The proceedings in the main record of appeal show the same record as stating:


The parties do file written submissions. The defendant/applicant do have leave to file a further affidavit. [Emphasis added]



It is obvious to us that the order made in the proceedings relied on by the applicant herein was erroneous and was properly rectified. With that rectification, the applicants' main reason for the intended appeal dissipates. We would on that basis alone find that the intended appeal is largely frivolous and that the applicant has not surmounted the first principle.

Even if we were to give the benefit of doubt and find that there was an arguable appeal, we are not satisfied that if we do not stop the delivery of the ruling or stay the proceedings before the trial court, the success of the appeal or intended appeal would be rendered nugatory. In our view, any orders given by the trial court in the pending ruling are reversible, so long as a proper basis is laid for their challenge. At any rate, neither the trial court in dealing with the application for injunction, nor this Court in considering an application under rule 5(2)(b) can make definitive or final findings of either fact or law. The parties will have their day in court when their evidence will be tested in cross examination and it will not matter how many affidavits are filed on record. The final decision will be based on hard evidence.

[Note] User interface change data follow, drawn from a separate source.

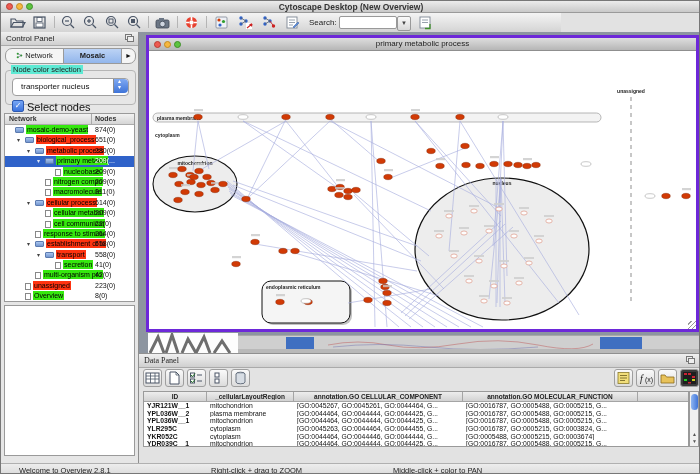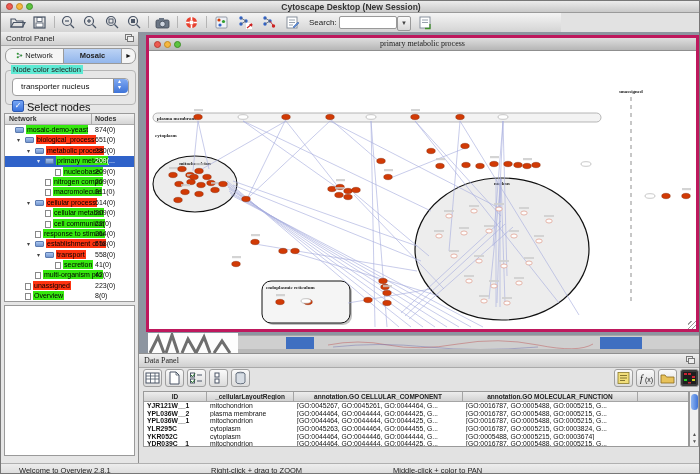--- a/index.html
+++ b/index.html
@@ -115,7 +115,7 @@
     <span class="light l-red" style="left:5px"></span>
     <span class="light l-yel" style="left:15px"></span>
     <span class="light l-grn" style="left:25px"></span>
-    <div class="abs" id="win-title">Cytoscape Desktop (New Session)</div>
+    <div class="abs" id="win-title">Cytoscape Desktop (New Overview)</div>
   </div>
 
   <div class="abs" id="toolbar">

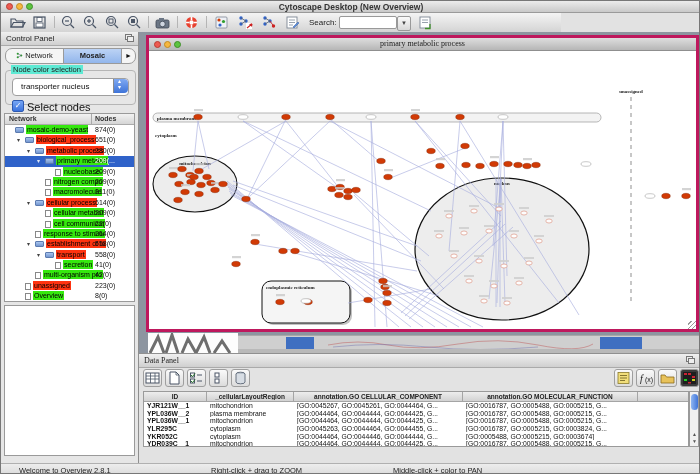--- a/index.html
+++ b/index.html
@@ -68,7 +68,7 @@
   #cp-empty{left:3px;top:273px;width:131px;height:151px;background:#fff;border:1px solid #9a9a9a;box-sizing:border-box;}
   
   #desktop{left:138px;top:31px;width:562px;height:321px;background:#8d95a0;overflow:hidden;}
-  #netwin{left:7px;top:3px;width:553px;height:297px;border:3px solid #be185d;box-sizing:border-box;background:#fff;font-family:Liberation Serif, serif;}
+  #netwin{left:7px;top:3px;width:553px;height:297px;border:3px solid #6d28d9;box-sizing:border-box;background:#fff;}
   #net-title{left:0;top:0;width:100%;height:12px;background:linear-gradient(#dedede,#b6b6b6);border-bottom:1px solid #8f8f8f;}
   #net-title .t{width:100%;text-align:center;font-size:8px;color:#222;line-height:12px;}
   #canvas{left:0;top:13px;width:547px;height:278px;background:#fff;}

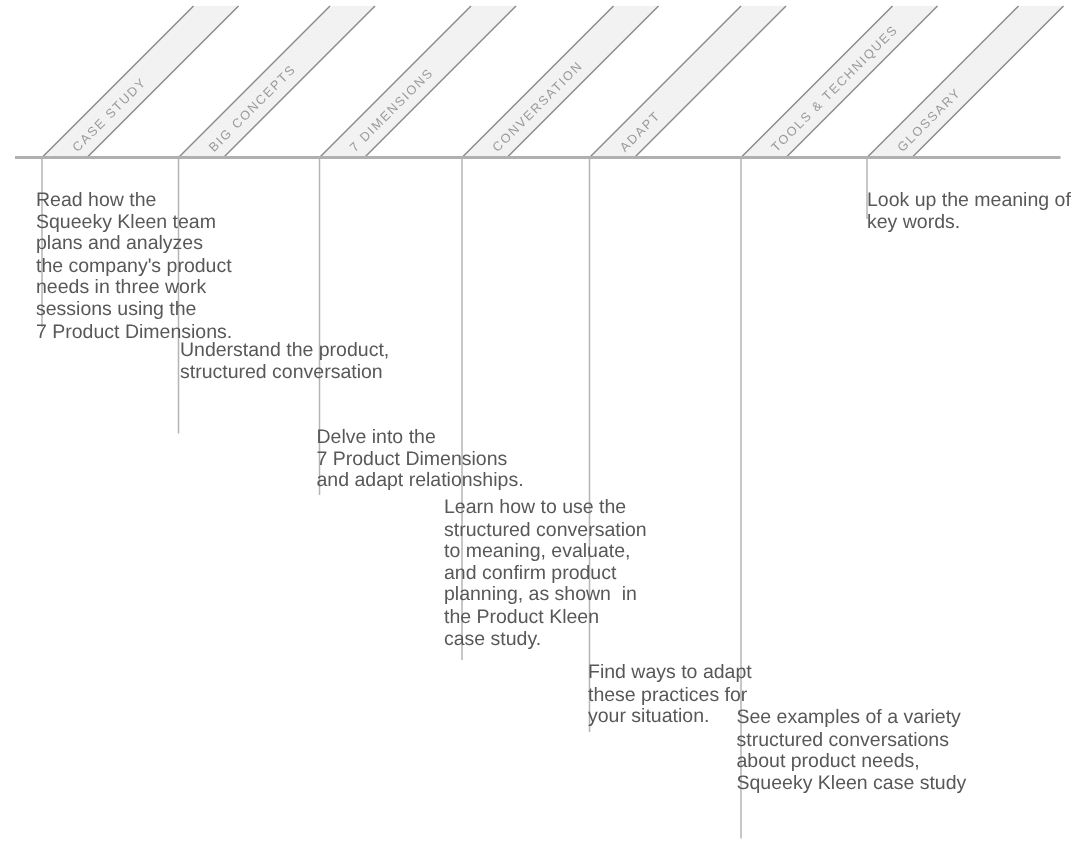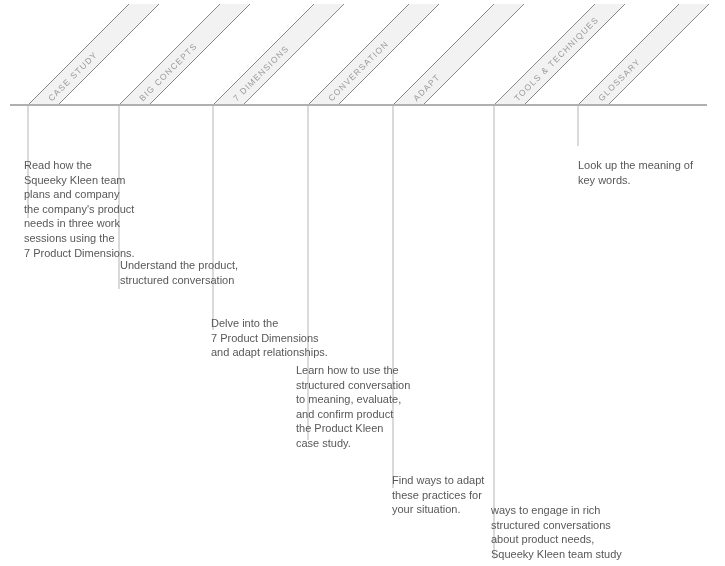--- a/index.html
+++ b/index.html
@@ -39,11 +39,10 @@
   }
   .note {
     position: absolute;
-    font-size: 11px;
+    font-size: 13px;
     line-height: 14.6px;
     color: #585858;
     font-family: "Liberation Sans", sans-serif;
-    margin-top: 32px;
   }
   .note-line {
     display: block;

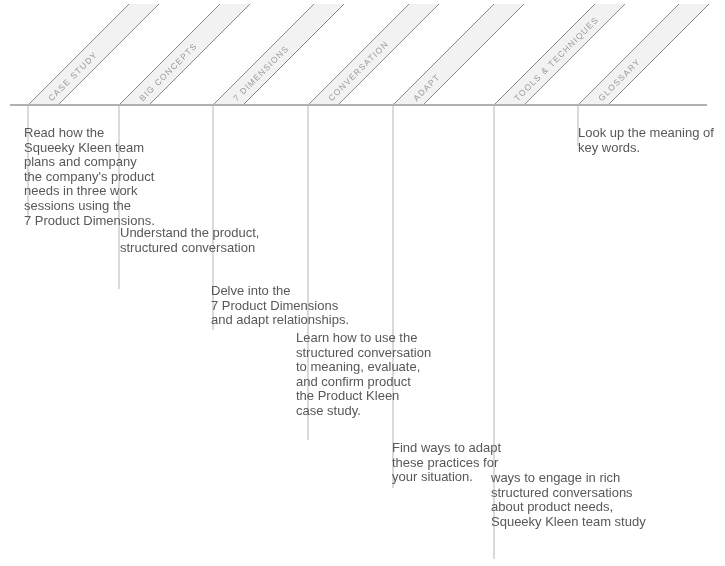--- a/index.html
+++ b/index.html
@@ -101,7 +101,7 @@
       <div class="note" style="left: 24px; top: 126px; width: 112px; color: rgb(88, 88, 88);">
         <span class="note-line">Read how the</span>
         <span class="note-line">Squeeky Kleen team</span>
-        <span class="note-line">plans and company</span>
+        <span class="note-line">plans and analyzes</span>
         <span class="note-line">the company's product</span>
         <span class="note-line">needs in three work</span>
         <span class="note-line">sessions using the</span>

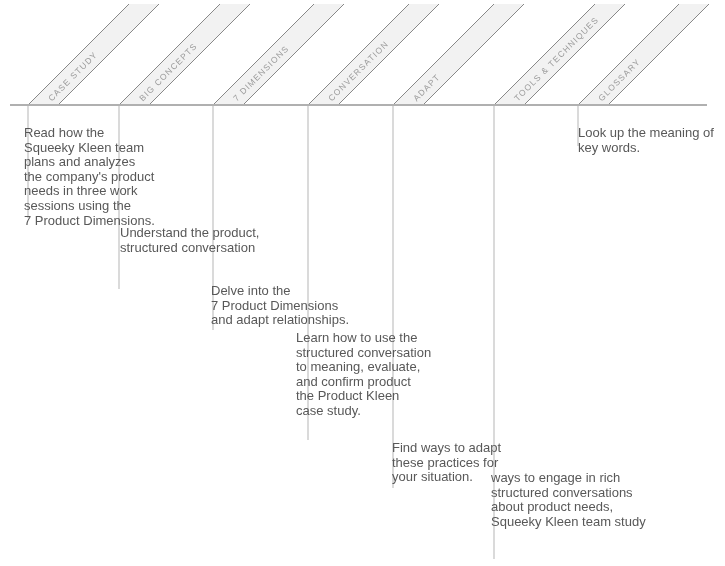--- a/index.html
+++ b/index.html
@@ -121,6 +121,7 @@
         <span class="note-line">structured conversation</span>
         <span class="note-line">to meaning, evaluate,</span>
         <span class="note-line">and confirm product</span>
+        <span class="note-line">planning, as shown  in</span>
         <span class="note-line">the Product Kleen</span>
         <span class="note-line">case study.</span>
       </div>

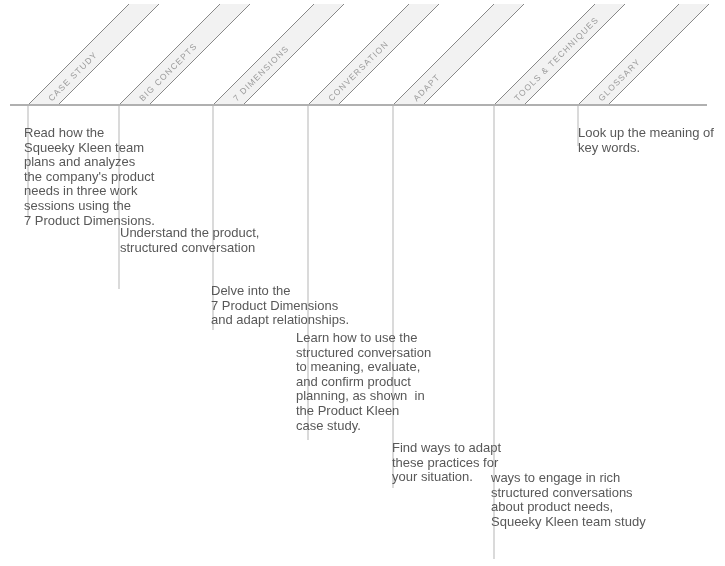--- a/index.html
+++ b/index.html
@@ -131,6 +131,7 @@
         <span class="note-line">your situation.</span>
       </div>
       <div class="note" style="left: 491px; top: 471px; width: 122px; color: rgb(88, 88, 88);">
+        <span class="note-line">See examples of a variety</span>
         <span class="note-line">ways to engage in rich</span>
         <span class="note-line">structured conversations</span>
         <span class="note-line">about product needs,</span>

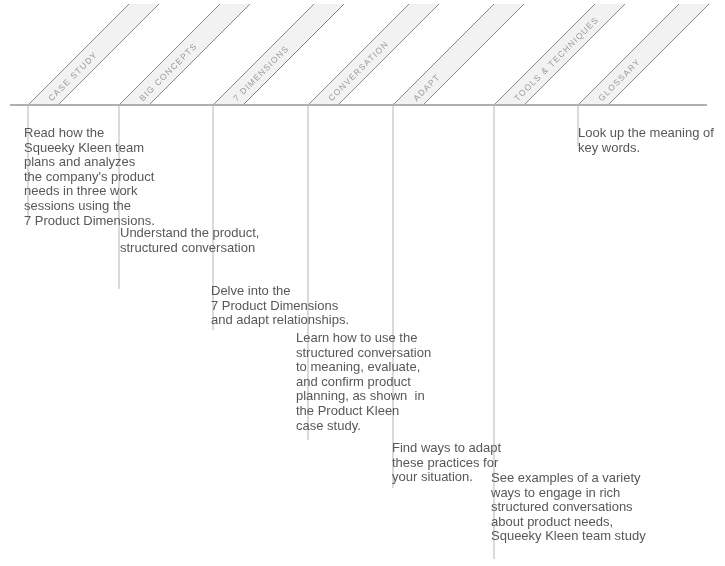--- a/index.html
+++ b/index.html
@@ -132,7 +132,6 @@
       </div>
       <div class="note" style="left: 491px; top: 471px; width: 122px; color: rgb(88, 88, 88);">
         <span class="note-line">See examples of a variety</span>
-        <span class="note-line">ways to engage in rich</span>
         <span class="note-line">structured conversations</span>
         <span class="note-line">about product needs,</span>
         <span class="note-line">Squeeky Kleen team study</span>

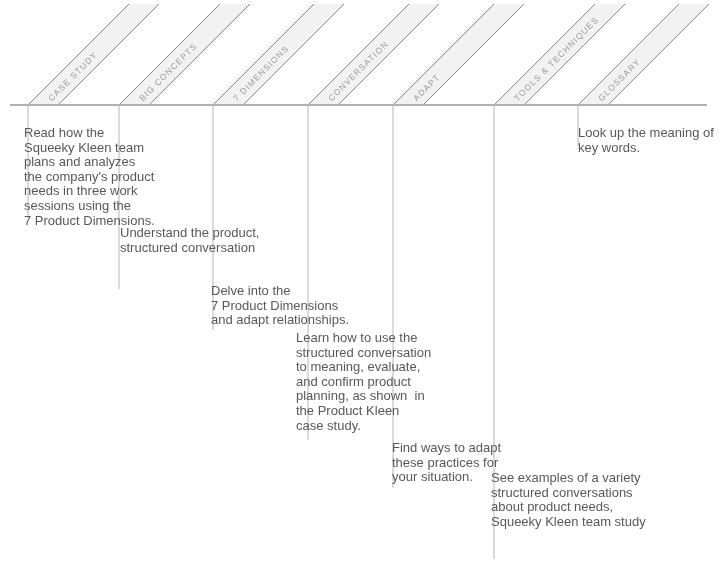--- a/index.html
+++ b/index.html
@@ -134,7 +134,7 @@
         <span class="note-line">See examples of a variety</span>
         <span class="note-line">structured conversations</span>
         <span class="note-line">about product needs,</span>
-        <span class="note-line">Squeeky Kleen team study</span>
+        <span class="note-line">Squeeky Kleen case study</span>
       </div>
       <div class="note" style="left: 578px; top: 126px; width: 112px; color: rgb(88, 88, 88);">
         <span class="note-line">Look up the meaning of</span>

We are satisfied that the circumstances of this case dictate the expeditious hearing of the suit on merits and the earlier the parties heed that course, instead of concentrating on costly and time-consuming sideshows, the better for them. The second limb of the principles fails too, and we so find.

The upshot is that the application lacks in merit and we order that it be and is hereby dismissed with costs.

Dated and delivered at Nairobi this 6th day of August, 2019.







I certify that this is a true copy of the original.